John Graham john.a.graham at gmail.com
Tue May 5 14:29:22 CEST 2009


>
> The version above avoids all that by doing what the OP suggested, and
> leaving it up to the programmer to decide what is and what is not a
> tail call. This mostly just demonstrates that this can be done with
> existing language constructs without the need for changes to the
> language.

So you think a tail-call decorator approach would work, so long as the
programmer enforces themselves that it is a tail call?  This seems
like a good compromise, if there is an implementation in the cookbook
that does this sort of simple optimization.  What might be a good
approach is to watch how popular that sort of decorator is, and if it
turns out to be more popular than is expected, perhaps putting it in
the language would sound like a better idea.  I'd rather the
trampoline that implements tail calls be written in C than in Python,
if it is heavily used.

> Of course, we still don't have a solid use case for this, which is why
> I haven't bothered to really flesh it out by catching programmer
> errors, making the API a bit cleaner, etc.
>
>> I don't have any examples with
>> me though.  I do have a question though, if recursive algorithms are
>> generally frowned upon (and I'd say, without TCO, anything too complex
>> hits the stack quick) why is recursion even supported?  What is the
>> 'Pythonic' use of recursion?
>
> Because it's a very powerful, practical approach to a very large set
> of problems. Anyone whose had more than a smattering of education in
> math will have seen recursively defined functions or sequences of some
> sort, and will intuitively try writing them - and then wonder why it
> doesn't work in non-recursive languages (yes, I've seen that
> happen). Powerful, practical and intuitive sounds pythonic to me.
> O< ascii ribbon campaign - stop html mail - www.asciiribbon.org
>

Sorry, that was a sneaky trick question.  I just wanted to make sure
we're all on the same page that recursion *CAN* be a good way to write
some things, even clearer than loops.  The problem is that there are a
whole host of things, like the graph traversal Jacob has pointed out,
that can't work with such a low stack limit.  I just find it annoying
that the theoretically 'correct' and admittedly 'elegant' solution to
a few pretty standard graph problems can't be expressed in Python
because we hit the stack.  (I'm excluding those that Jacob makes note
can't use tail calls anyway)

I also pointed out the continuation-passing-style web server, the
actor model and messages as well as the generic trampoline replacement
as all use cases.  None of these are all that wide-spread, but I guess
my point is that if there were a language feature that could help in
all of these areas, that must count for something.  There is no one
'killer' use case, but there's a good half dozen or so we've pointed
out.  Surely that puts the proposal on the same footing, at least, as
co-routines.

I also don't want to discount the performance benefit.  I know I said
above, my main thrust is towards allowing 'correct' implementations of
algorithms to run in Python without hitting the stack limit, but it is
a completely valid sub-issue if performance can noticeably increase,
as Arnauld just linked to and I'll be reading here in a moment.

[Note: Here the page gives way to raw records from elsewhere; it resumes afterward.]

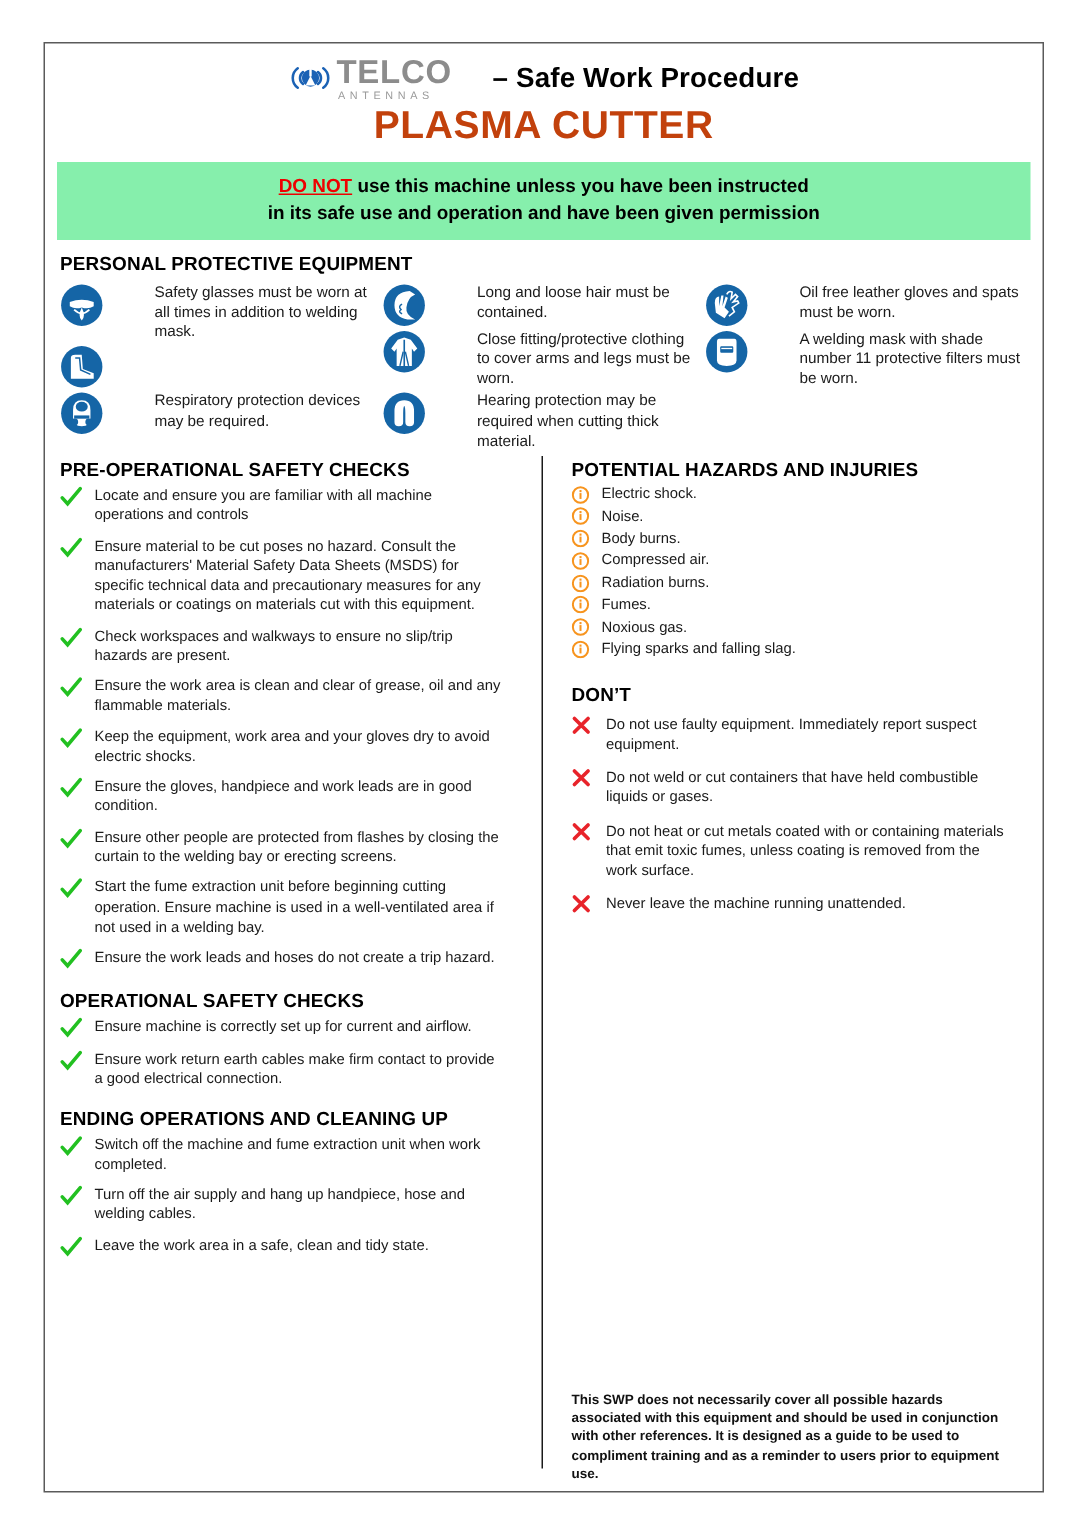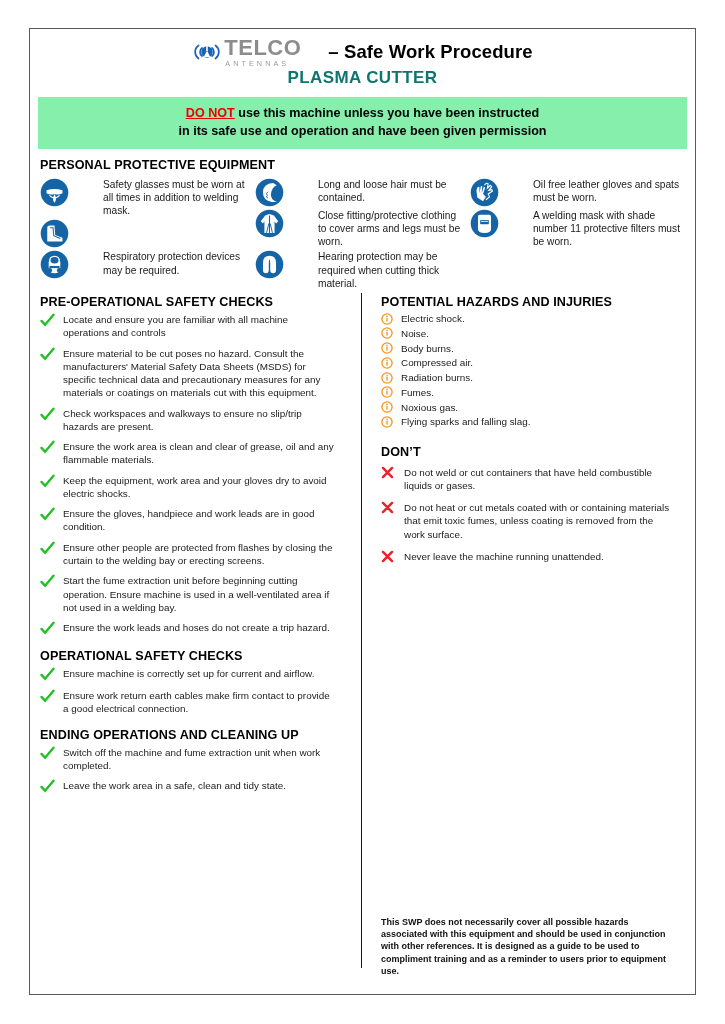"PLASMA CUTTER" .machine-title { color: #0f766e -> #c2410c; font-size: 17px -> 26px }
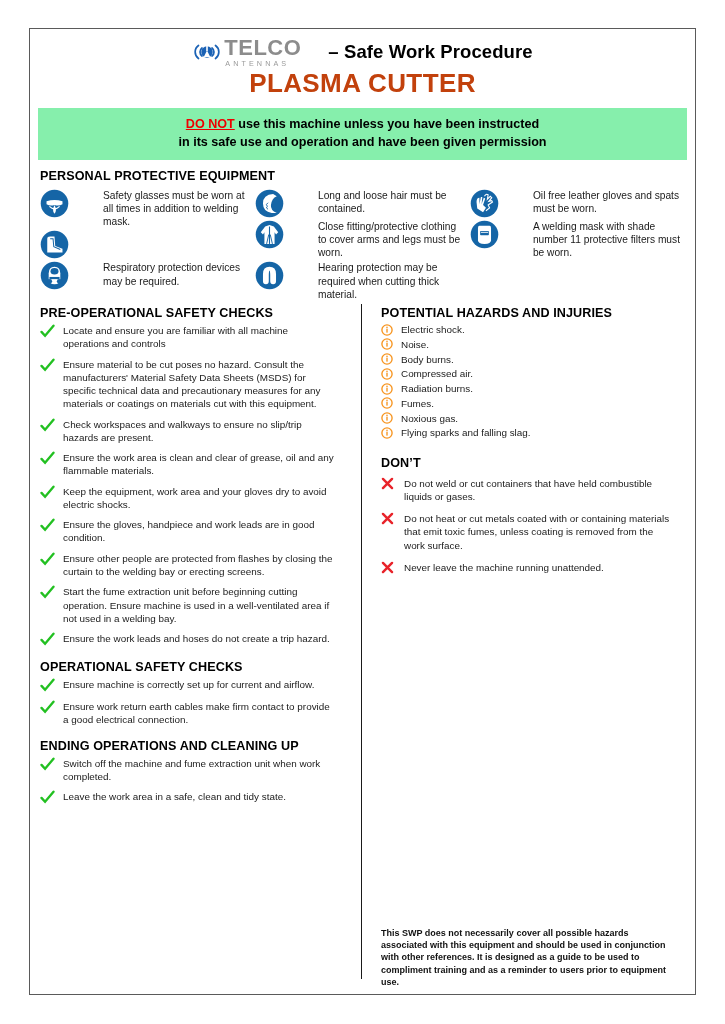"Do not use faulty equipment." div.li { html: none -> <div> <span> <svg> <path></path> </svg> </span> <span>Do not use faulty equipment. Immediately report suspect equipment.</span> </div> }
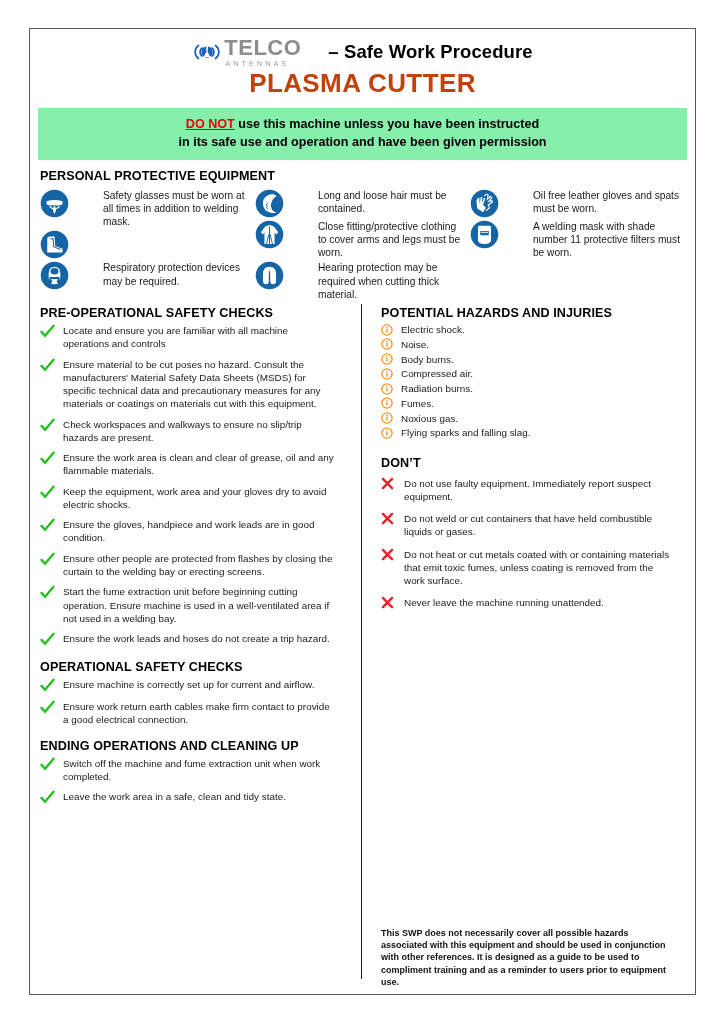"Turn off the air supply" div.li { html: none -> <div> <span> <svg> <path></path> </svg> </span> <span>Turn off the air supply and hang up handpiece, hose and welding cables.</span> </div> }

Some have also mentioned that they're not fans of the actual keyword
use.  I wanted to try and split those two debates apart, whether or
not it is warranted, which I believe it is, and how it should be
implemented.  I had another proposal on the actual keyword front,
"return from", which looks like it would kind of provide some symmetry
to the 'return' and 'yield' constructs and also reads pretty
intuitively, in my opinion.

Thanks everyone for your input so far.